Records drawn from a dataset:
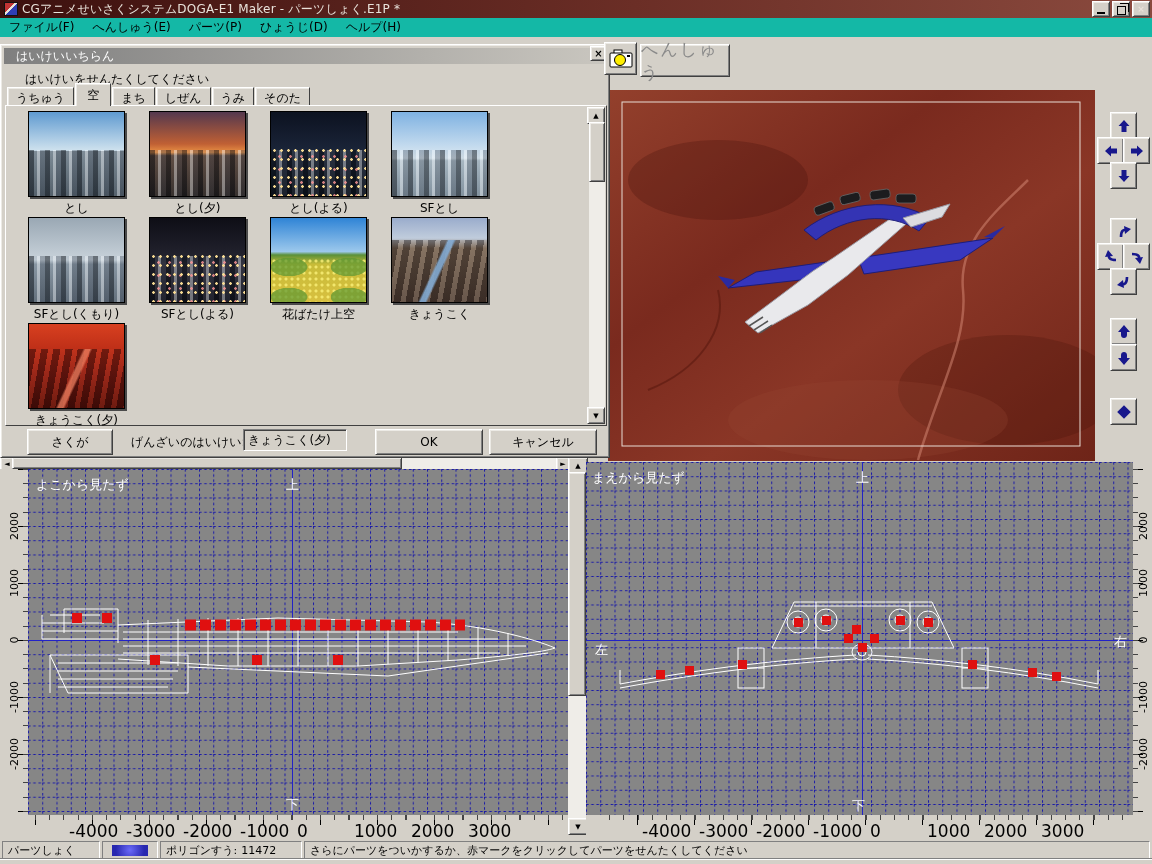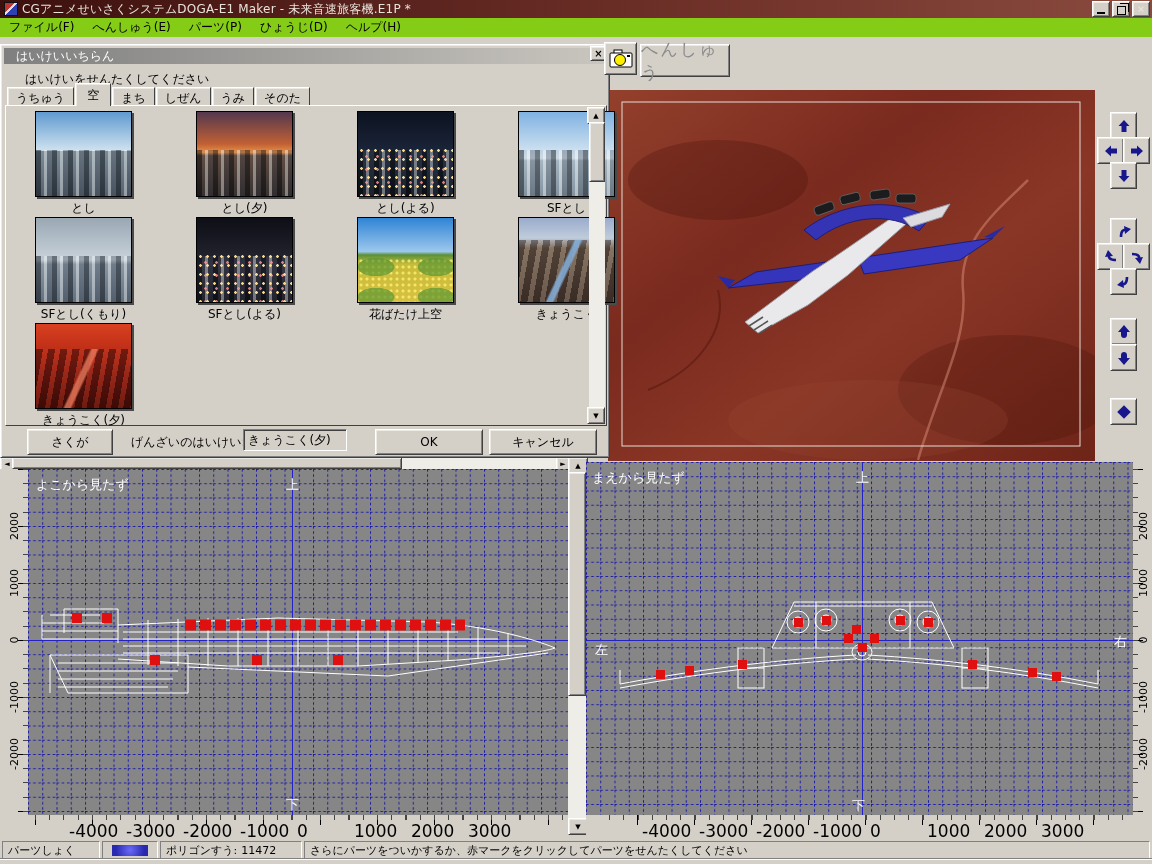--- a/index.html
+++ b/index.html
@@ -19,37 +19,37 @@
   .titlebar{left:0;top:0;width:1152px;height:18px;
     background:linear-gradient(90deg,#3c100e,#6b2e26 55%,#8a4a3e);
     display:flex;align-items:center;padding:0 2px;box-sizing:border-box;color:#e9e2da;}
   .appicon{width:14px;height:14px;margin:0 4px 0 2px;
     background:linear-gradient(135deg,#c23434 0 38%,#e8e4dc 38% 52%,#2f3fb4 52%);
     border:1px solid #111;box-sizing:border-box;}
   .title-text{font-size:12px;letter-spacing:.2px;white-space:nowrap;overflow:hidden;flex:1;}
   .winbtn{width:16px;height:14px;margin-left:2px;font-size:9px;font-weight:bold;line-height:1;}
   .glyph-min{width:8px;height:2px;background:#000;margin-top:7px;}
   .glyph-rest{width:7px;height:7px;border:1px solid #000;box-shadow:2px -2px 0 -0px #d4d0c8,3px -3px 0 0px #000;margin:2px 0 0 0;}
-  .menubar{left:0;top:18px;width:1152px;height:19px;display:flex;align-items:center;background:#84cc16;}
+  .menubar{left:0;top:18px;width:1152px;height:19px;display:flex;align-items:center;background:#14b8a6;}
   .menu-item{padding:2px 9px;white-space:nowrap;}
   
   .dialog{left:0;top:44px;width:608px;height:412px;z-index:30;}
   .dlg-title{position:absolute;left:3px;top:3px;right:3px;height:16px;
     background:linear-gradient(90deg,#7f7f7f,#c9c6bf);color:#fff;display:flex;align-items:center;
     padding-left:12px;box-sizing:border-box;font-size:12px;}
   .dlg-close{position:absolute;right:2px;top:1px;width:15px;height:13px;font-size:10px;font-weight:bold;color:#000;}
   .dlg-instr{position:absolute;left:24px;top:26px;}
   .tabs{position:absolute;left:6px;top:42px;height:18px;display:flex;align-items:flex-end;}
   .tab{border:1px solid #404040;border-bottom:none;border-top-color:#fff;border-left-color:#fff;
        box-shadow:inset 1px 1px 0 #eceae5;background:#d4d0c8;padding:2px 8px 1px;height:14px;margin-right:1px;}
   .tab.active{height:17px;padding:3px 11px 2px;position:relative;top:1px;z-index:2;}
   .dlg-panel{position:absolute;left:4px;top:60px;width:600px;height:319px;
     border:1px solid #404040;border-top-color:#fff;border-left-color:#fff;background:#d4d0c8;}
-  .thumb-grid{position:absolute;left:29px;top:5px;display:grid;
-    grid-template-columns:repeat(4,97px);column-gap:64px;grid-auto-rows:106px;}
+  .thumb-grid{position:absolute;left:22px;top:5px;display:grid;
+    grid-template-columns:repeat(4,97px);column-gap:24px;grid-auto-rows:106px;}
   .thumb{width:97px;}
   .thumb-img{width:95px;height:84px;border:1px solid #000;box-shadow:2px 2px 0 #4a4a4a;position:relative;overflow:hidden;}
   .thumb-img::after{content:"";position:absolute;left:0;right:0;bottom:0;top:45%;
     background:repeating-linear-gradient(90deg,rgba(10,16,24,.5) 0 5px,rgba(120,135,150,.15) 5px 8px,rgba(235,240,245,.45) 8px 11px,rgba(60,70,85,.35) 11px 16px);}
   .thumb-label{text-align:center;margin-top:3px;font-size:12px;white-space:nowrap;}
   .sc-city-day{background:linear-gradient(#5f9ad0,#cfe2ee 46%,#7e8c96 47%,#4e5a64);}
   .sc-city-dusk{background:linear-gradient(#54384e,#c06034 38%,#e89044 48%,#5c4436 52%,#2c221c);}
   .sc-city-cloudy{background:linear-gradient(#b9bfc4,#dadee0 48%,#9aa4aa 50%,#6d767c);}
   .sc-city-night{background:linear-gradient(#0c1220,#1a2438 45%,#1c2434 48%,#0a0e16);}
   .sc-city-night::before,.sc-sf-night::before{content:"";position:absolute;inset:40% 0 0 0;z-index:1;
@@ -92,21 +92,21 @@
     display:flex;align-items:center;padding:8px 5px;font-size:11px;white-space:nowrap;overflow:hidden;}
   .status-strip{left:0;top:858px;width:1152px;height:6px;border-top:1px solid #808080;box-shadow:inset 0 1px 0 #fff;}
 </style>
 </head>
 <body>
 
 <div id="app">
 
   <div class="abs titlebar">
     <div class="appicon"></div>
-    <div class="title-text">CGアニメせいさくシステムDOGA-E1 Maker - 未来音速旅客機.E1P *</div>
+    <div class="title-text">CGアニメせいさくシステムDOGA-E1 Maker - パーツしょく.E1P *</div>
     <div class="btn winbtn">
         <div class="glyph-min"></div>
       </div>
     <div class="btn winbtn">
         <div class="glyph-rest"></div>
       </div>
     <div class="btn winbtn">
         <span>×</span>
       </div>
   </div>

#### What you should do
Your task is to repeat the records exactly. Images do not belong in the copy.

#### Exercise solution
--- a/index.html
+++ b/index.html
@@ -19,37 +19,37 @@
   .titlebar{left:0;top:0;width:1152px;height:18px;
     background:linear-gradient(90deg,#3c100e,#6b2e26 55%,#8a4a3e);
     display:flex;align-items:center;padding:0 2px;box-sizing:border-box;color:#e9e2da;}
   .appicon{width:14px;height:14px;margin:0 4px 0 2px;
     background:linear-gradient(135deg,#c23434 0 38%,#e8e4dc 38% 52%,#2f3fb4 52%);
     border:1px solid #111;box-sizing:border-box;}
   .title-text{font-size:12px;letter-spacing:.2px;white-space:nowrap;overflow:hidden;flex:1;}
   .winbtn{width:16px;height:14px;margin-left:2px;font-size:9px;font-weight:bold;line-height:1;}
   .glyph-min{width:8px;height:2px;background:#000;margin-top:7px;}
   .glyph-rest{width:7px;height:7px;border:1px solid #000;box-shadow:2px -2px 0 -0px #d4d0c8,3px -3px 0 0px #000;margin:2px 0 0 0;}
-  .menubar{left:0;top:18px;width:1152px;height:19px;display:flex;align-items:center;background:#84cc16;}
+  .menubar{left:0;top:18px;width:1152px;height:19px;display:flex;align-items:center;background:#14b8a6;}
   .menu-item{padding:2px 9px;white-space:nowrap;}
   
   .dialog{left:0;top:44px;width:608px;height:412px;z-index:30;}
   .dlg-title{position:absolute;left:3px;top:3px;right:3px;height:16px;
     background:linear-gradient(90deg,#7f7f7f,#c9c6bf);color:#fff;display:flex;align-items:center;
     padding-left:12px;box-sizing:border-box;font-size:12px;}
   .dlg-close{position:absolute;right:2px;top:1px;width:15px;height:13px;font-size:10px;font-weight:bold;color:#000;}
   .dlg-instr{position:absolute;left:24px;top:26px;}
   .tabs{position:absolute;left:6px;top:42px;height:18px;display:flex;align-items:flex-end;}
   .tab{border:1px solid #404040;border-bottom:none;border-top-color:#fff;border-left-color:#fff;
        box-shadow:inset 1px 1px 0 #eceae5;background:#d4d0c8;padding:2px 8px 1px;height:14px;margin-right:1px;}
   .tab.active{height:17px;padding:3px 11px 2px;position:relative;top:1px;z-index:2;}
   .dlg-panel{position:absolute;left:4px;top:60px;width:600px;height:319px;
     border:1px solid #404040;border-top-color:#fff;border-left-color:#fff;background:#d4d0c8;}
-  .thumb-grid{position:absolute;left:29px;top:5px;display:grid;
-    grid-template-columns:repeat(4,97px);column-gap:64px;grid-auto-rows:106px;}
+  .thumb-grid{position:absolute;left:22px;top:5px;display:grid;
+    grid-template-columns:repeat(4,97px);column-gap:24px;grid-auto-rows:106px;}
   .thumb{width:97px;}
   .thumb-img{width:95px;height:84px;border:1px solid #000;box-shadow:2px 2px 0 #4a4a4a;position:relative;overflow:hidden;}
   .thumb-img::after{content:"";position:absolute;left:0;right:0;bottom:0;top:45%;
     background:repeating-linear-gradient(90deg,rgba(10,16,24,.5) 0 5px,rgba(120,135,150,.15) 5px 8px,rgba(235,240,245,.45) 8px 11px,rgba(60,70,85,.35) 11px 16px);}
   .thumb-label{text-align:center;margin-top:3px;font-size:12px;white-space:nowrap;}
   .sc-city-day{background:linear-gradient(#5f9ad0,#cfe2ee 46%,#7e8c96 47%,#4e5a64);}
   .sc-city-dusk{background:linear-gradient(#54384e,#c06034 38%,#e89044 48%,#5c4436 52%,#2c221c);}
   .sc-city-cloudy{background:linear-gradient(#b9bfc4,#dadee0 48%,#9aa4aa 50%,#6d767c);}
   .sc-city-night{background:linear-gradient(#0c1220,#1a2438 45%,#1c2434 48%,#0a0e16);}
   .sc-city-night::before,.sc-sf-night::before{content:"";position:absolute;inset:40% 0 0 0;z-index:1;
@@ -92,21 +92,21 @@
     display:flex;align-items:center;padding:8px 5px;font-size:11px;white-space:nowrap;overflow:hidden;}
   .status-strip{left:0;top:858px;width:1152px;height:6px;border-top:1px solid #808080;box-shadow:inset 0 1px 0 #fff;}
 </style>
 </head>
 <body>
 
 <div id="app">
 
   <div class="abs titlebar">
     <div class="appicon"></div>
-    <div class="title-text">CGアニメせいさくシステムDOGA-E1 Maker - 未来音速旅客機.E1P *</div>
+    <div class="title-text">CGアニメせいさくシステムDOGA-E1 Maker - パーツしょく.E1P *</div>
     <div class="btn winbtn">
         <div class="glyph-min"></div>
       </div>
     <div class="btn winbtn">
         <div class="glyph-rest"></div>
       </div>
     <div class="btn winbtn">
         <span>×</span>
       </div>
   </div>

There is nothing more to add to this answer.